At last though, the day came where I got to walk across the stage and leave high school behind, forever. This is absolutely the happiest day that I can remember having. I remember the tears welling up as we moved the tassels to make it official, thinking of how Lexington would be a fresh start for me to prove myself. And I am quite sure that this day served as a catalyst into recovering from my once dreadful state. In fact, save for a few odd weeks in july, I cannot remember being upset at all during the summer. I had done it, and so it was time to celebrate by being lazy, hanging with friends, and living without deadlines.

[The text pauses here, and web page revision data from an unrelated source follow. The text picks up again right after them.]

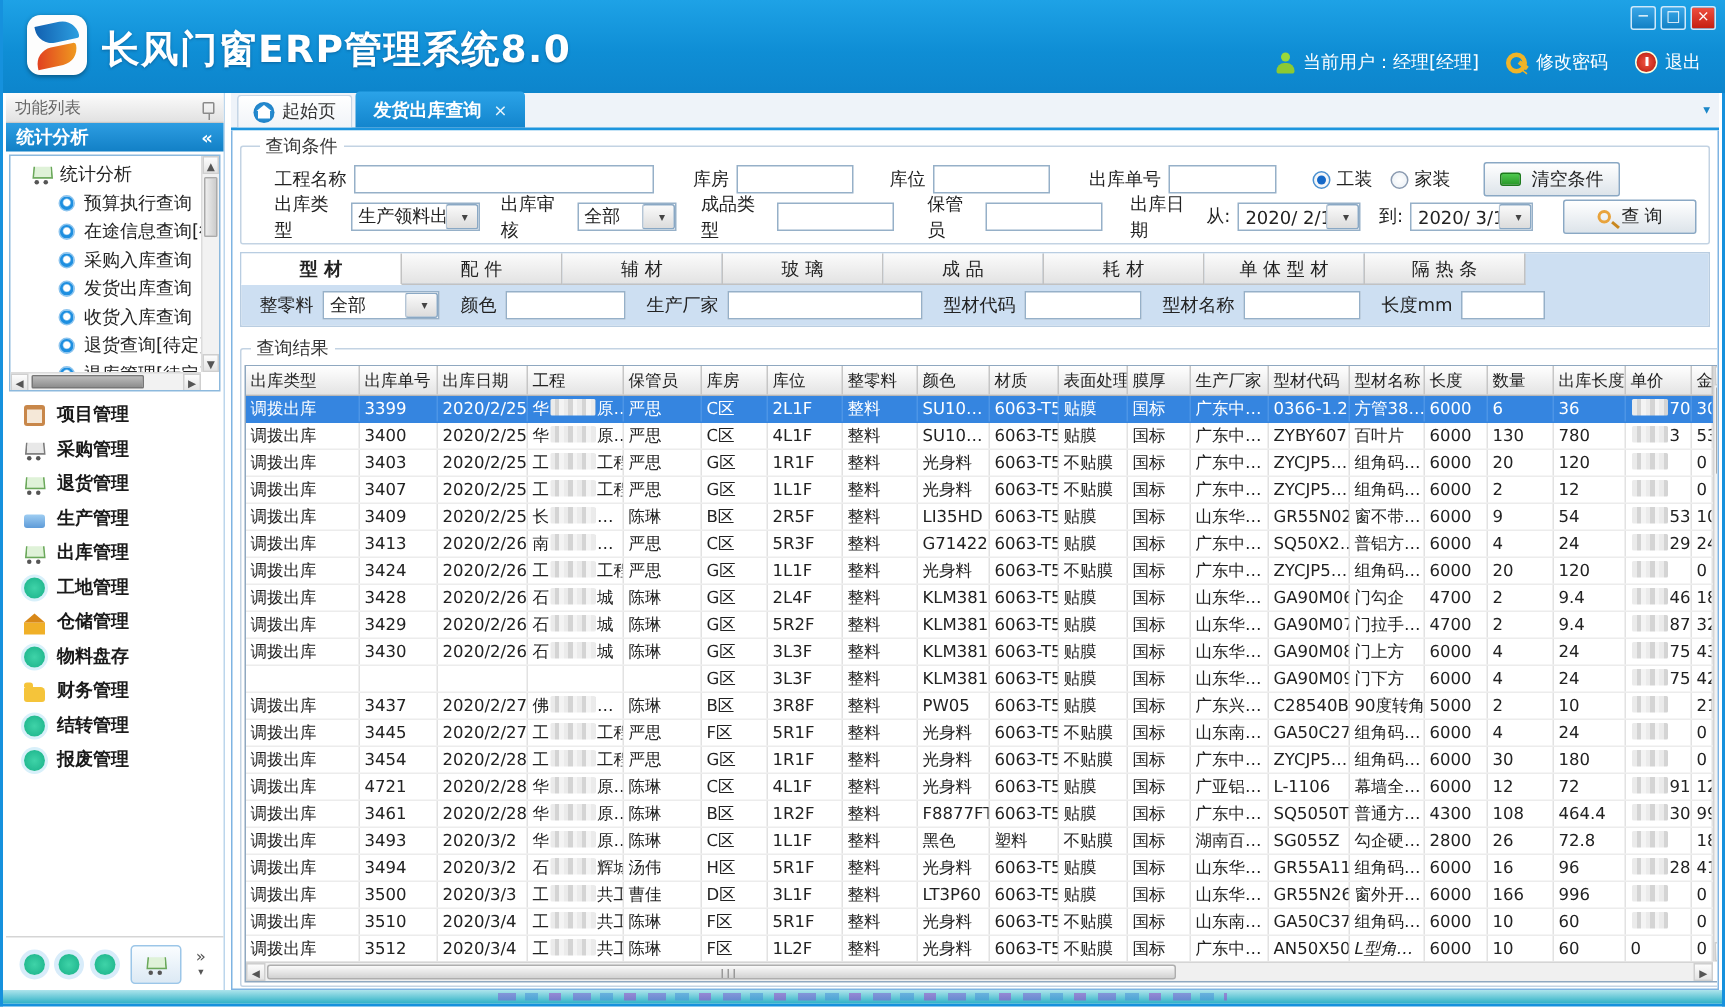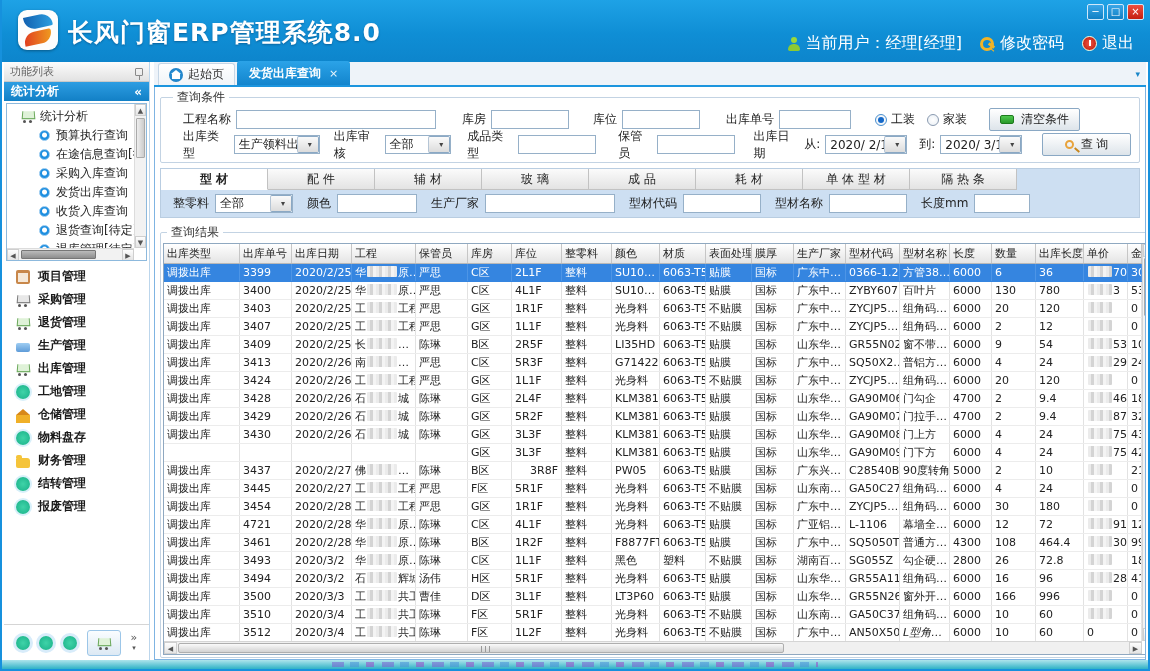--- a/index.html
+++ b/index.html
@@ -22,7 +22,7 @@
     line-height:14px; text-align:center; background:linear-gradient(#3aa7e8,#1180c4); cursor:default; }
   .wbtn.close { background:linear-gradient(#ef5040,#c41f10); }
   .userbar { position:absolute; right:18px; top:33px; display:flex; align-items:center; gap:8px;
-    color:#fff; font-size:16px; }
+    color:#fff; font-size:12px; }
   .userbar .grp { display:flex; align-items:center; gap:5px; margin-left:10px; }
   .i-person { width:14px; height:14px; position:relative; }
   .i-person:before { content:""; position:absolute; left:4px; top:0; width:6px; height:6px; border-radius:50%; background:#9ad83a; }

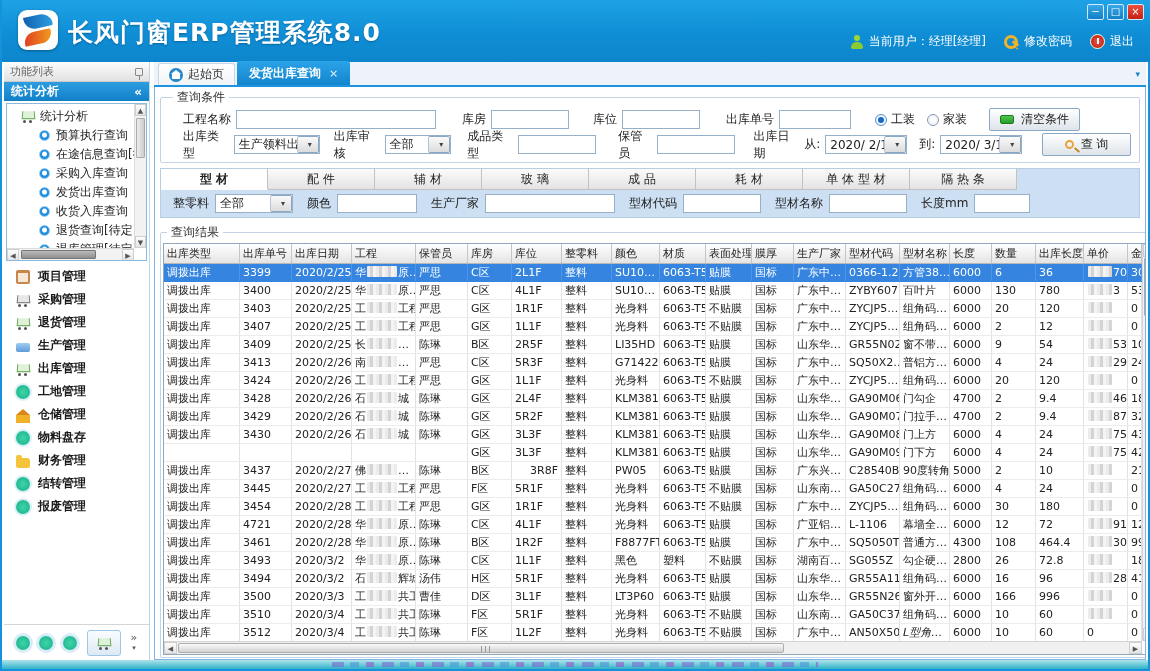--- a/index.html
+++ b/index.html
@@ -666,7 +666,7 @@
                 <div class="tcell" style="width: 64px;">佛<div class="blur b28" style="display: inline-block;"></div>…</div>
                 <div class="tcell" style="width: 52px;">陈琳</div>
                 <div class="tcell" style="width: 44px;">B区</div>
-                <div class="tcell" style="width: 50px; text-align: right;">3R8F</div>
+                <div class="tcell" style="width: 50px;">3R8F</div>
                 <div class="tcell" style="width: 50px;">整料</div>
                 <div class="tcell" style="width: 48px;">PW05</div>
                 <div class="tcell" style="width: 46px;">6063-T5</div>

And then fall came, and it was time to move five hundred miles west to what I would call home for the next four years and begin the journey heralded as the greatest time of your life that is college. At first, I was homesick and even considered transferring to a school back home, as I was envious of my high school friends who were still able to see each other. However, after I went to Bowling Green, Ohio with my water polo team, I decided that Kentucky was the right fit for me. That weekend was probably the best of the semester, as it was the first time that I felt I had a group of friends at UK with which I belonged. Learning from my mistakes from high school, I put solid effort into my studies, and this turned into one of the most validating moments of my life at the end of my semester when I was able to tout a GPA I was proud of. I had always believed in high school that I could have performed better had I tried better, and my first semester in college has shown me that I am capable of succeeding and given me the drive to keep pushing into the next term. I've also learned to realize that everyone has their own story, their own thoughts hidden deep within their heads, and that I should not be so quick to make assumptions. That I should do my best to find the other person's perspective, should I find myself in conflict.
Tonight, I was asked if 2012 was a good year or a bad year. Even though it has been done with for over 48 hours, I found myself unsure. Now, after much thought, I can say that this year was a good year, in terms of the direction I believe it has moved my life. I am eternally grateful for my loving parents, family, and friends - without whom I would not have been able to get out of this rut. Even as I write this, my eyes begin to well up at the thought of how lucky I was to be afforded these people around me, and the opportunities that lie before me. Here's to 2013, and after all...
yolo!
P.S. - If you actually made it to the bottom of this, thanks for reading and sorry if it seems like a bunch of ramblings.